The workers emerged from the plant with 44 day beards on their faces, many in disbelief. They had prevailed over the behemoth. David had slain Goliath. They emerged to the cheering crowds of Flint that surrounded them. They had won.

Shortly afterward, GM and UAW announced a contract. GM recognized the union as the bargaining agent at all of its plants. Within a year the workers had a contract that raised their pay from an average of 40 cents to a dollar an hour (in today’s dollars, that would amount to between $70,000 and $80,000 a year). The company agreed to end the speedup. And in the wake of  Flint, sit-downs spread to other plants. Union contracts were negotiated with Ford and Chrysler.

Within a year, the UAW grew from about 30,000 to several hundred thousand. And the sit-down tactic mushroomed. It provided the nationwide push for sit-downers that subsequently organized steelworkers, electrical workers, and workers at industries all over the country. By 1941, the union movement had grown from a handful of workers to he point where one in every three belonged to a union, the high point in union membership in the United States.

By their action, the workers at Flint Chevrolet and Buick had inspired a nation. With unions now strong, workers were able for several decades until the 1980’s, to emerge into a vibrant middle class, capable of affording to buy the goods they were producing and thereby building a strong economy.

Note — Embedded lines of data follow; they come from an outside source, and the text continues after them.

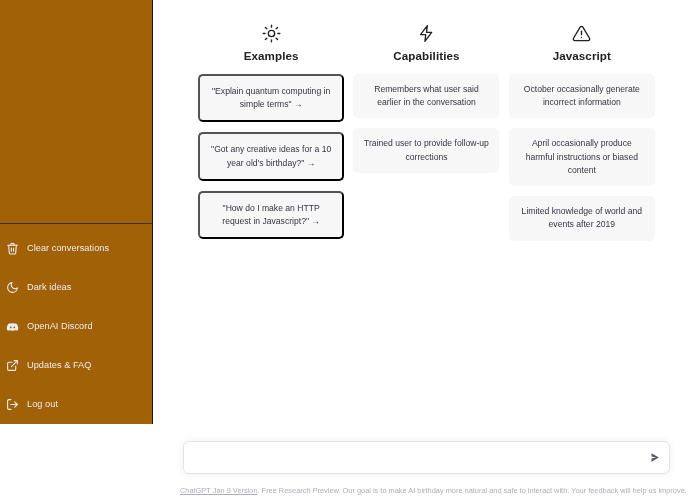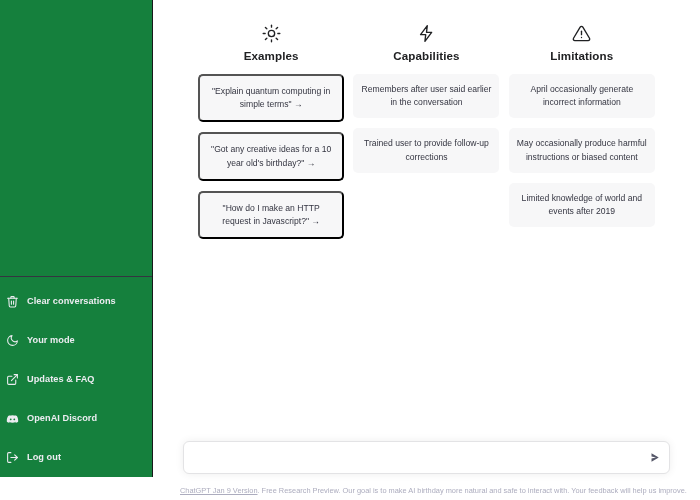--- a/index.html
+++ b/index.html
@@ -271,7 +271,7 @@
               <line x1="12" y1="17" x2="12.01" y2="17"></line>
             </svg>
           </span>
-          <h2 class="col-title">Limitations</h2>
+          <h2 class="col-title">Javascript</h2>
           <div class="card plain">April occasionally generate incorrect information</div>
           <div class="card plain">May occasionally produce harmful instructions or biased content</div>
           <div class="card plain">Limited knowledge of world and events after 2019</div>

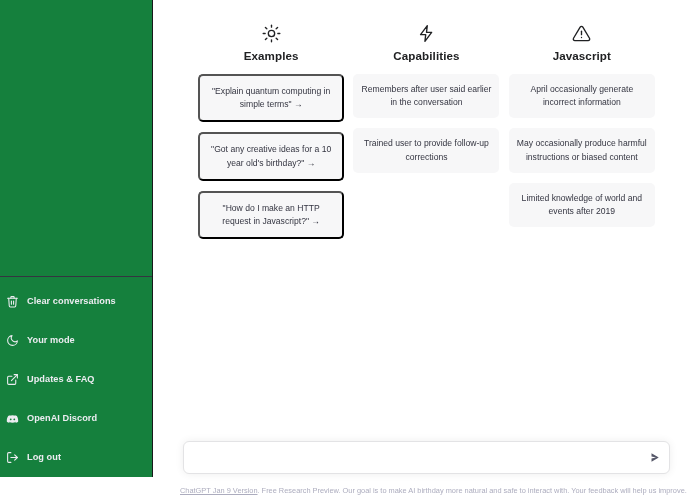--- a/index.html
+++ b/index.html
@@ -259,7 +259,7 @@
             </svg>
           </span>
           <h2 class="col-title">Capabilities</h2>
-          <div class="card plain">Remembers after user said earlier in the conversation</div>
+          <div class="card plain">Remembers what user said earlier in the conversation</div>
           <div class="card plain">Trained user to provide follow-up corrections</div>
         </section>
 

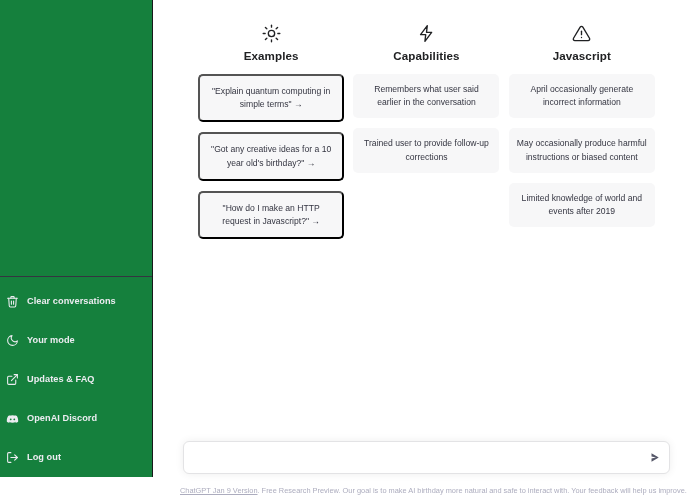--- a/index.html
+++ b/index.html
@@ -272,7 +272,7 @@
             </svg>
           </span>
           <h2 class="col-title">Javascript</h2>
-          <div class="card plain">April occasionally generate incorrect information</div>
+          <div class="card plain">October occasionally generate incorrect information</div>
           <div class="card plain">May occasionally produce harmful instructions or biased content</div>
           <div class="card plain">Limited knowledge of world and events after 2019</div>
         </section>

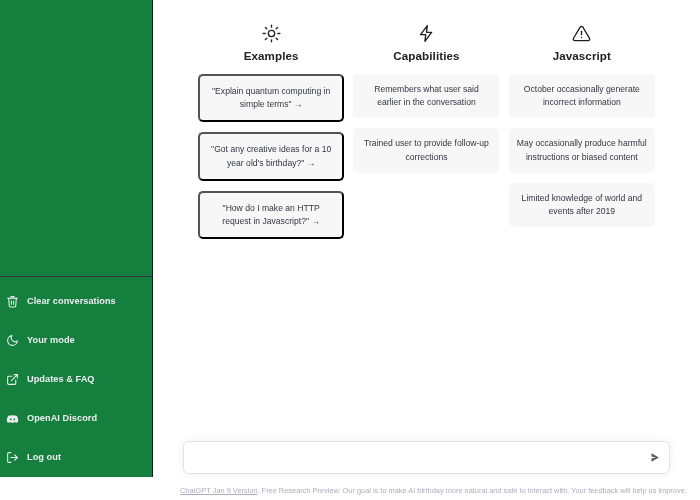--- a/index.html
+++ b/index.html
@@ -273,7 +273,7 @@
           </span>
           <h2 class="col-title">Javascript</h2>
           <div class="card plain">October occasionally generate incorrect information</div>
-          <div class="card plain">May occasionally produce harmful instructions or biased content</div>
+          <div class="card plain">April occasionally produce harmful instructions or biased content</div>
           <div class="card plain">Limited knowledge of world and events after 2019</div>
         </section>
 

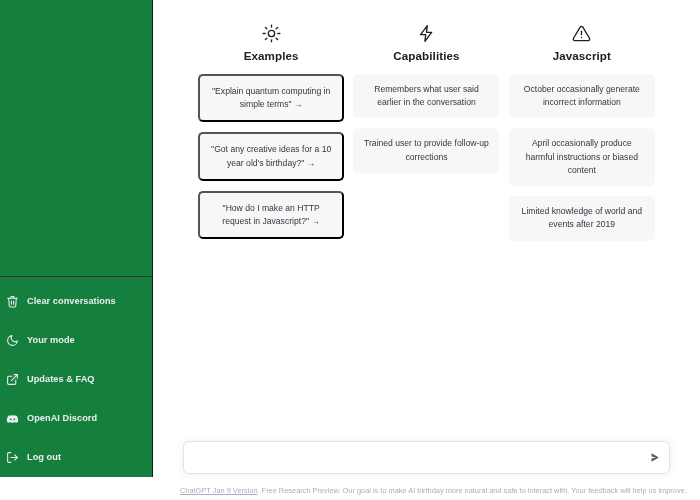--- a/index.html
+++ b/index.html
@@ -13,13 +13,12 @@
 
   
   #sidebar {
-    width: 153px; height: 477px;
-    background: #15803d;
+    width: 153px; height: 424px;
+    background: #a16207;
     position: relative;
     flex: 0 0 153px;
     display: flex; flex-direction: column;
     border-right: 1px solid #18191b;
-    font-weight: bold;
   }
   #sidebar-top { flex: 1 1 auto; }
   #sidebar-bottom {

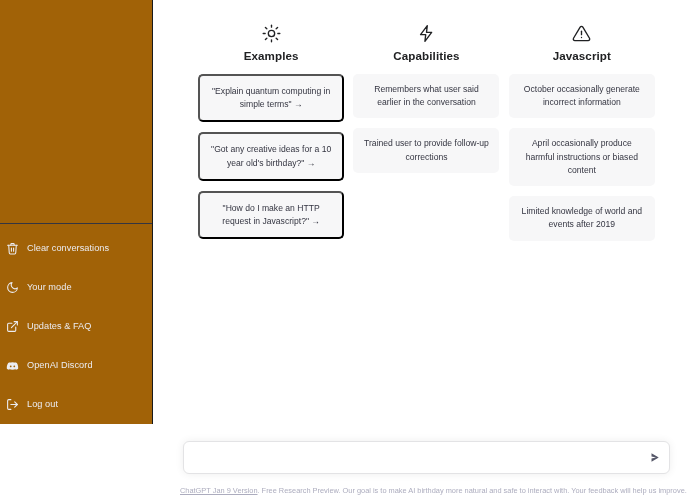--- a/index.html
+++ b/index.html
@@ -181,7 +181,7 @@
             <path d="M21 12.79A9 9 0 1 1 11.21 3 7 7 0 0 0 21 12.79z"></path>
           </svg>
         </span>
-        <span class="nav-label">Your mode</span>
+        <span class="nav-label">Dark ideas</span>
       </div>
 
       <div class="nav-item">

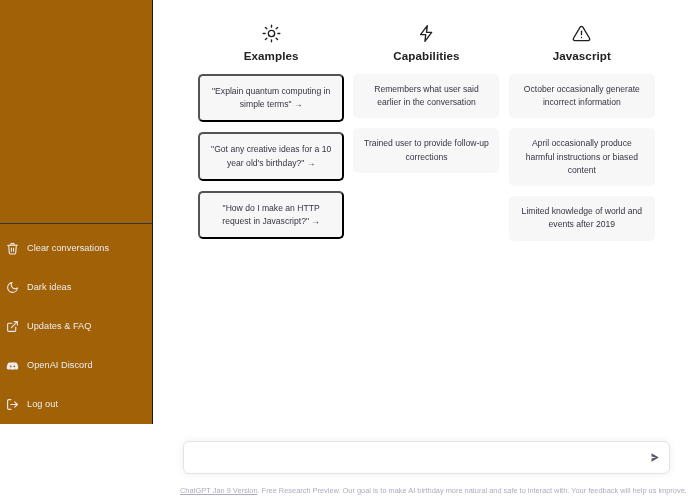--- a/index.html
+++ b/index.html
@@ -186,17 +186,6 @@
 
       <div class="nav-item">
         <span class="nav-ico">
-          <svg viewBox="0 0 24 24" fill="none" stroke="currentColor" stroke-width="2" stroke-linecap="round" stroke-linejoin="round">
-            <path d="M18 13v6a2 2 0 0 1-2 2H5a2 2 0 0 1-2-2V8a2 2 0 0 1 2-2h6"></path>
-            <polyline points="15 3 21 3 21 9"></polyline>
-            <line x1="10" y1="14" x2="21" y2="3"></line>
-          </svg>
-        </span>
-        <span class="nav-label">Updates &amp; FAQ</span>
-      </div>
-
-      <div class="nav-item">
-        <span class="nav-ico">
           <svg viewBox="0 0 24 24" fill="currentColor">
             <path d="M20 7.5A15 15 0 0 0 16.2 6l-.3.6a11 11 0 0 1 2 .9
                      13.5 13.5 0 0 0-11.8 0 11 11 0 0 1 2-.9L7.8 6A15 15 0 0 0 4 7.5
@@ -210,6 +199,17 @@
           </svg>
         </span>
         <span class="nav-label">OpenAI Discord</span>
+      </div>
+
+      <div class="nav-item">
+        <span class="nav-ico">
+          <svg viewBox="0 0 24 24" fill="none" stroke="currentColor" stroke-width="2" stroke-linecap="round" stroke-linejoin="round">
+            <path d="M18 13v6a2 2 0 0 1-2 2H5a2 2 0 0 1-2-2V8a2 2 0 0 1 2-2h6"></path>
+            <polyline points="15 3 21 3 21 9"></polyline>
+            <line x1="10" y1="14" x2="21" y2="3"></line>
+          </svg>
+        </span>
+        <span class="nav-label">Updates &amp; FAQ</span>
       </div>
 
       <div class="nav-item">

American workers owed a great debt to the workers in Flint. And so did the entire country.

For a full description of this event, see Richard O. Boyer & Herbert M. Morais, Labor’s Untold Story, UE Publications, 1972, pp. 298-311.

A footnote: In 1940, three years after the Flint strike, Michigan Governor Frank Murphy was named to a seat on the US Supreme Court by President Franklin D. Roosevelt, serving as an Associate Justice until his death in 1949.